As independências das diversas regiões da América espanhola (que originaram os países que criados dentro do ex-território espanhol); e foi um processo que têm seus principais líderes em Simon Bolívar (que lutou na independência da Venezuela, Bolívia, Colômbia, Panamá e Equador), e José de San Martin (que libertou o Peru e o Chile), e, junto a outros, auxiliaram nas independências dos países da então América espanhola (como nos mostra esta lista): Haiti (1804), Argentina (1810), Paraguai (1811), Chile (1818), México (1821), Peru (1821), Bolívia (1825), Uruguai (1828), Equador (1830), Venezuela (1830), Nova Granada (1831) – que se tornaria a Colômbia e, mais adiante, dela se desmembraria também o PanamáCosta Rica (1838), El Salvador (1838), Guatemala (1838), Honduras (1838), República Dominicana (1844), Colômbia (1886), Cuba (1898), e Panamá (1903).


Revolução Industrial

A Revolução Industrial foi um grande processo tecnológico que levou a Inglaterra à uma industrialização sem precedentes na História, que se iniciou no século XVIII (18) – e que vem ocorrendo desde então (tendo se espalhado pelo restante da Europa à partir do século XIX [19], e pelo resto do mundo após a chegada do século XX [20]). Ela se deveu, em muito, ao excedente financeiro dos empreendedores ingleses, que começaram a investir seu dinheiro em diversas novas utilizações para, basicamente, uma única máquina: a Máquina à Vapor (que deu origem a chamada Primeira Revolução Industrial, a Revolução do Vapor), que foi transformando a vida de todos com as inovações que foram sendo colocadas em prática. Por ser um processo vivo, já durante fins do século XIX (19) outras inovações foram ocorrendo, como a Energia Elétrica (que deu origem a chamada Segunda Revolução Industrial, a Revolução da Eletricidade); e, já no século XX (20), ocorreu o início da utilização do Petróleo (que deu origem a chamada Terceira Revolução Industrial, a Revolução do Petróleo). A alguns historiadores que dizem que, entre os séculos XX (20) e XXI (21) já ocorreram outras duas revoluções: a da Informática (que foi a Quarta Revolução Industrial, a Revolução da Informática), a Digital (a chamada Quinta Revolução Industrial, a Revolução Digital ou a Revolução da Internet). Isso só para vermos o quão ímpar é esta Revolução Industrial na história do mundo.

 

Lutas sociais (Socialismo, Comunismo e Anarquismo)

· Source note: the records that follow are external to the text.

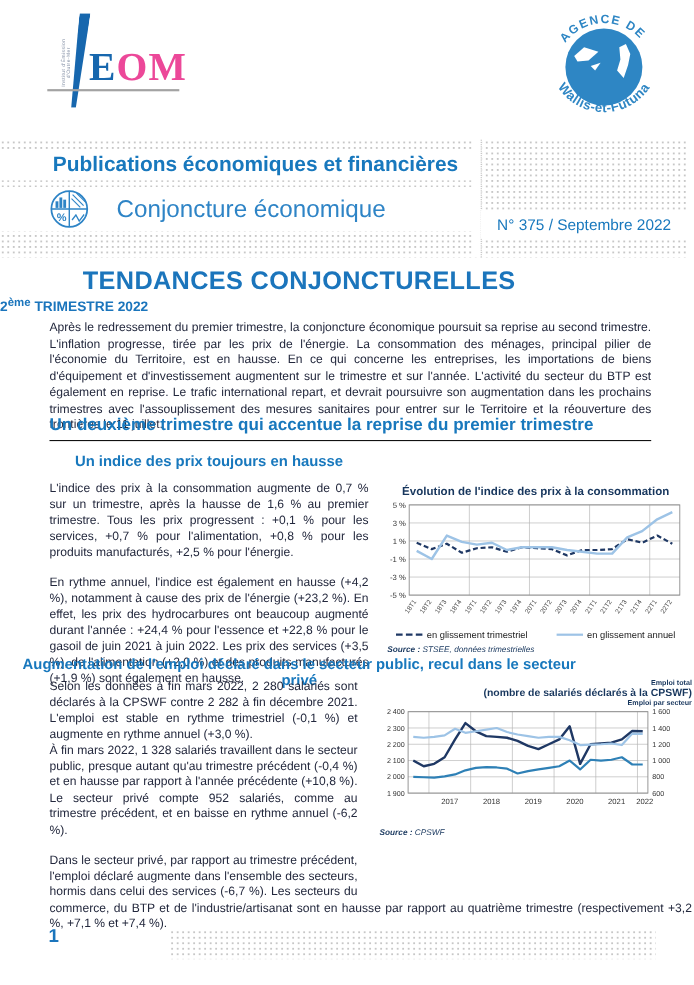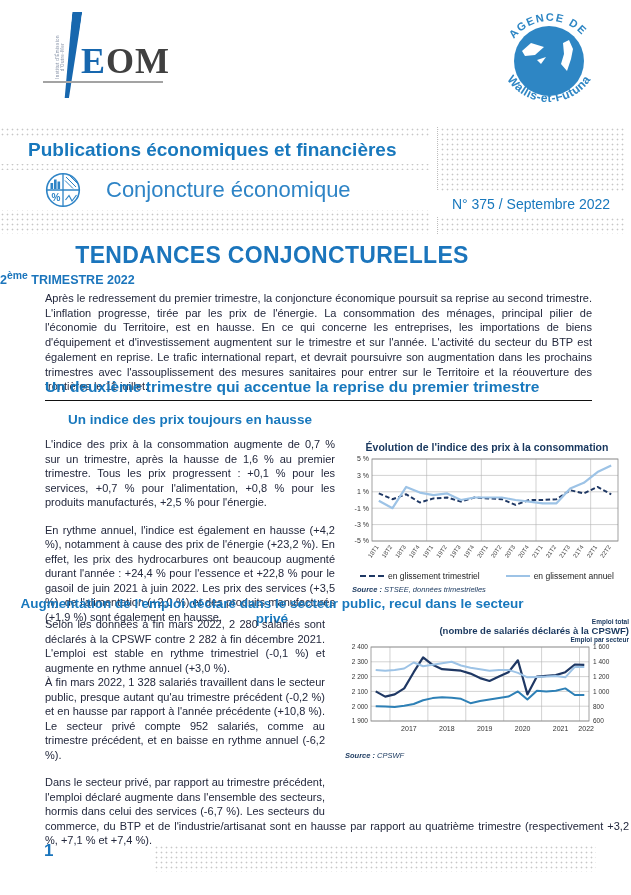--- a/index.html
+++ b/index.html
@@ -16,7 +16,7 @@
               letter-spacing:.4px;}
   .ieom-eom{position:absolute;left:41px;top:33px;font-family:"Liberation Serif",serif;
             font-weight:bold;font-size:36px;line-height:1;letter-spacing:1px;}
-  .ieom-e{color:#1767ae;} .ieom-om{color:#404040;}
+  .ieom-e{color:#1767ae;} .ieom-om{color:#ec4899;}
   .ieom-rule{position:absolute;left:3px;top:71px;width:120px;height:2px;background:#a3a3a3;}
   
   .badge{position:absolute;left:487px;top:4px;width:124px;height:116px;}

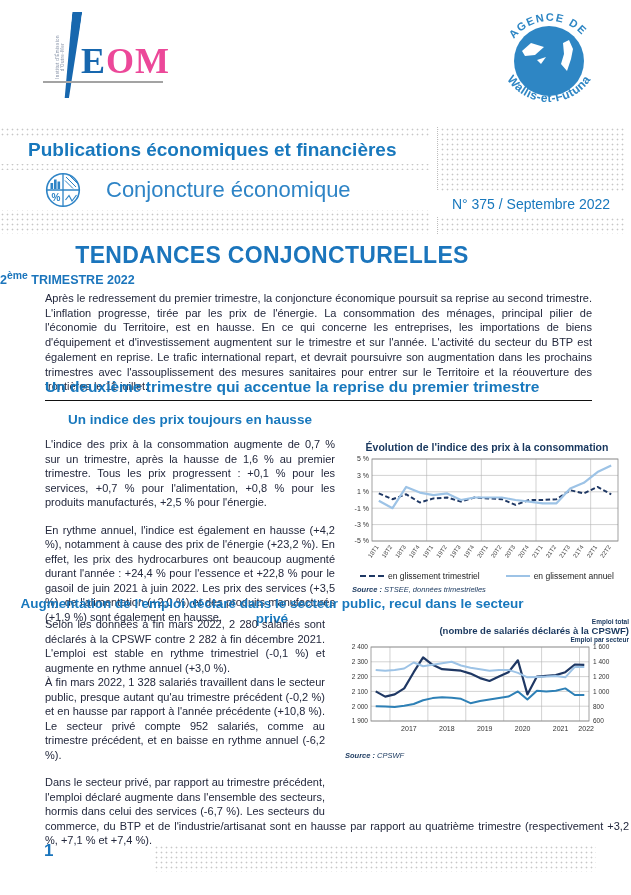--- a/index.html
+++ b/index.html
@@ -26,7 +26,7 @@
   .gap-col{position:absolute;left:430px;top:0;width:7px;height:107px;background:#fff;
            border-right:1px dotted #bdbdbd;}
   .pub-row{position:absolute;left:0;top:9px;width:431px;height:28px;background:#fff;
-           line-height:28px;padding-left:28px;box-sizing:border-box;
+           line-height:28px;padding-left:48px;box-sizing:border-box;
            font-size:19px;font-weight:bold;color:#1878bd;}
   .conj-row{position:absolute;left:0;top:43px;width:431px;height:40px;background:#fff;
             display:flex;align-items:center;}

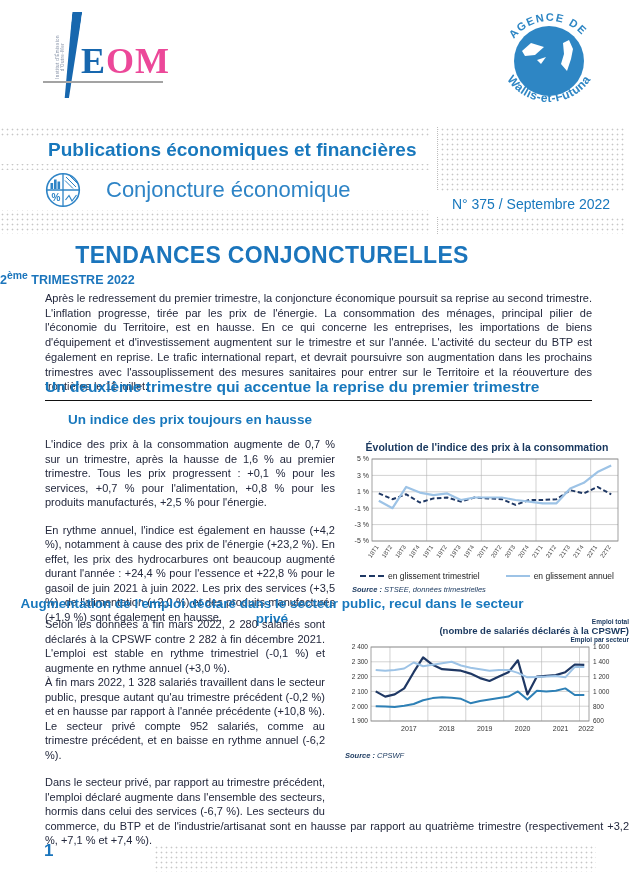--- a/index.html
+++ b/index.html
@@ -240,7 +240,7 @@
     <div class="source-line"><b>Source :</b> <span>CPSWF</span></div>
   </div>
   <p class="para">Selon les données à fin mars 2022, 2 280 salariés sont déclarés à la CPSWF contre 2 282 à fin décembre 2021. L'emploi est stable en rythme trimestriel (-0,1 %) et augmente en rythme annuel (+3,0 %).</p>
-  <p class="para">À fin mars 2022, 1 328 salariés travaillent dans le secteur public, presque autant qu'au trimestre précédent (-0,2 %) et en hausse par rapport à l'année précédente (+10,8 %). Le secteur privé compte 952 salariés, comme au trimestre précédent, et en baisse en rythme annuel (-6,2 %).</p>
+  <p class="para">À fin mars 2022, 1 328 salariés travaillent dans le secteur public, presque autant qu'au trimestre précédent (-0,4 %) et en hausse par rapport à l'année précédente (+10,8 %). Le secteur privé compte 952 salariés, comme au trimestre précédent, et en baisse en rythme annuel (-6,2 %).</p>
   <p class="para gap-top">Dans le secteur privé, par rapport au trimestre précédent, l'emploi déclaré augmente dans l'ensemble des secteurs, hormis dans celui des services (-6,7 %). Les secteurs du commerce, du BTP et de l'industrie/artisanat sont en hausse par rapport au quatrième trimestre (respectivement +3,2 %, +7,1 % et +7,4 %).</p>
 </div>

O século XIX (19) ficou conhecido como o século das “Ondas Revolucionárias”, com as Revoluções Liberais (ou Sociais) – tendo tido três grandes ondas revolucionárias: a da década de 1820, a da década de 1830 e a do ano de 1848 – tendo sido com elas que apareceram, na política mundial, novas formas políticas, como: o Socialismo, a sua outra vertente, o Comunismo, e a que os trouxe a tona, o Anarquismo.

 

·       Atividades do 3.º Bimestre de 2020

RESUMO DE FILME: Filme “A Última Batalha do Imperador”;

TRABALHO DE PESQUISA: “A Revolução Industrial”.